I think I improved things slightly by splitting the sum of the 3 terms into two parts, as showed here

def f1(wt):
    # Split the calculation to have more stability hopefully
    term1 = (1 + np.cos(wt)**2) * (1 / 3 - 2 / (wt)**2)
    term2 = np.sin(wt)**2
    term3 = 4 / (wt)**3 * np.cos(wt) * np.sin(wt)
    partial = term1 + term3
    return 0.5 * (partial + term2)

However, for very small but positive values of wt, I think there are still numerical problems. I expect this function to be smooth for any positive value of wt, but, as you can see from the plot attached, at values below 1e-3, there are wild artifacts.

enter image description here

My question is: how can I improve the numerical precision of Numpy, if I am already using the data type float64?

Note: I am on a Windows 10 machine with 64 bits.
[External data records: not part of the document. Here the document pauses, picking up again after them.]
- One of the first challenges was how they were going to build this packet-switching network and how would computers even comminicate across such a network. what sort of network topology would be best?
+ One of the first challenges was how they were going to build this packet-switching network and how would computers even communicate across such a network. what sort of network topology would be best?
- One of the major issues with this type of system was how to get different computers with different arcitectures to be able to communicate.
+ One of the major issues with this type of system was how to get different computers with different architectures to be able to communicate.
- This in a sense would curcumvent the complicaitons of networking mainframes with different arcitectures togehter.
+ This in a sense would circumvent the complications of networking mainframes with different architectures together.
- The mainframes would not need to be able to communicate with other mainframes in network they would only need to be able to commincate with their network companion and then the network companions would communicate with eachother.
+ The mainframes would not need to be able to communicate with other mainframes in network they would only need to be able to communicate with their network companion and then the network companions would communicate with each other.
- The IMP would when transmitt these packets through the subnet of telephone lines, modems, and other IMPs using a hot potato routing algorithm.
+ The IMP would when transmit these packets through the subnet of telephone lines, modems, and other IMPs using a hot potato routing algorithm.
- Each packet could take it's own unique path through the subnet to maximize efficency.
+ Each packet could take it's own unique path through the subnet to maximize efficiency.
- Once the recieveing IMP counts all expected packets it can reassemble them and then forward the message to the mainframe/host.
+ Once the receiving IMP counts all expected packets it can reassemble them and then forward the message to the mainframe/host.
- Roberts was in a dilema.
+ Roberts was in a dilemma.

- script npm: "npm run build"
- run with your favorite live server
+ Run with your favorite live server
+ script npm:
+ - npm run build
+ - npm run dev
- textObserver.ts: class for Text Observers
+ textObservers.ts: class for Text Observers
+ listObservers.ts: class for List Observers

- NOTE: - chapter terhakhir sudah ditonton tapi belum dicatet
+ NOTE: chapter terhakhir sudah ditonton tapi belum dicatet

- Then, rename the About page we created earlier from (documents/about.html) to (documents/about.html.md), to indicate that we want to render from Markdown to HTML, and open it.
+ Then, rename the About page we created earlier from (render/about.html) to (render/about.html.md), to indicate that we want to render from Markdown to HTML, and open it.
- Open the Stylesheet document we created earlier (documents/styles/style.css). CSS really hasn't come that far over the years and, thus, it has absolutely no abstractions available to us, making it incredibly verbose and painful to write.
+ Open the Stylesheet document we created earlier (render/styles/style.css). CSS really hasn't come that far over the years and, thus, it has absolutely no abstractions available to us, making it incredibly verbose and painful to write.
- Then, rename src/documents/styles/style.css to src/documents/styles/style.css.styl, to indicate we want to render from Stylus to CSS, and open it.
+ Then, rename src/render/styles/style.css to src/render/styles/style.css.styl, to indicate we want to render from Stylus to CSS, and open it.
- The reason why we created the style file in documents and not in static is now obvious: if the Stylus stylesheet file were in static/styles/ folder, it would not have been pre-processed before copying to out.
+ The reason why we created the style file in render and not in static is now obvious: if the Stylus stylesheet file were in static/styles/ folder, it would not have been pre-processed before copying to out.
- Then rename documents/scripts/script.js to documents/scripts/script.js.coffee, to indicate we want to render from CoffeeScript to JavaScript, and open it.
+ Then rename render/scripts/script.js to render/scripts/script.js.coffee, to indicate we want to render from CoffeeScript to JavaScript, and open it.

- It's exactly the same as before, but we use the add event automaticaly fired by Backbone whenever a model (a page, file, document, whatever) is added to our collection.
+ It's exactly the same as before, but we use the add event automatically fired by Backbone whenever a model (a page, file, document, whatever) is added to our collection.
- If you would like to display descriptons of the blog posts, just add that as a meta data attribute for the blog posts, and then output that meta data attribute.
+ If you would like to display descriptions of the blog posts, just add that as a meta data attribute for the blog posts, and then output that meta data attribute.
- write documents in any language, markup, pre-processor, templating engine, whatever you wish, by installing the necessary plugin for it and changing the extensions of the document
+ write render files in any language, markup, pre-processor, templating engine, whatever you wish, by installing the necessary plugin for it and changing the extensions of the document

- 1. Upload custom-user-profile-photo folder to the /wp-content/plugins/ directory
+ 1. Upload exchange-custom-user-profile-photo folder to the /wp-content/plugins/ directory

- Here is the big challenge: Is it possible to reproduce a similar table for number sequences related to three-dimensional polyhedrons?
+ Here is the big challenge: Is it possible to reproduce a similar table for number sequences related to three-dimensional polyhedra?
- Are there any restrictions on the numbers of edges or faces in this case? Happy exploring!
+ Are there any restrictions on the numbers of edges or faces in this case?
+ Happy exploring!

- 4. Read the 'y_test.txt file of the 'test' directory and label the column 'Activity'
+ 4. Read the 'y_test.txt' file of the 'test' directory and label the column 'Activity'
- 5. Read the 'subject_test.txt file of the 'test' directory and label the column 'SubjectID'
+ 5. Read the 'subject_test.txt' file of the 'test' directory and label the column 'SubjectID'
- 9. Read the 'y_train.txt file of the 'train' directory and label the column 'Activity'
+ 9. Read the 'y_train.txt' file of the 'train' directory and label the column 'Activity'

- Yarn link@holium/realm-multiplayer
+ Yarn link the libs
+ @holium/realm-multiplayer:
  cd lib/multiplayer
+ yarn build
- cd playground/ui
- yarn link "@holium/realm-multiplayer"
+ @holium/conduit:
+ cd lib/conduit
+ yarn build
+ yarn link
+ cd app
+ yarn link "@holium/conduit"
I have read on other Stack Overflow threads that the class np.float128 is not available.

Full code snippet

import numpy as np
import matplotlib.pyplot as plt

wt = np.logspace(-6, 1, 1000)

def f0(wt):
    term1 = (1 + np.cos(wt)**2) * (1 / 3 - 2 / (wt)**2)
    term2 = np.sin(wt)**2
    term3 = 4 / (wt)**3 * np.cos(wt) * np.sin(wt)
    return 0.5 * (term1 + term2 + term3)

def f1(wt):
     # Split the calculation to have more stability hopefully
     term1 = (1 + np.cos(wt)**2) * (1 / 3 - 2 / (wt)**2)
     term2 = np.sin(wt)**2
     term3 = 4 / (wt)**3 * np.cos(wt) * np.sin(wt)
     partial = term1 + term3
     return 0.5 * (partial + term2)

plt.figure()
plt.loglog(wt, f0(wt), label='f0')
plt.loglog(wt, f1(wt), label='f1')
plt.grid()
plt.legend()
plt.xlabel('wt')
plt.show()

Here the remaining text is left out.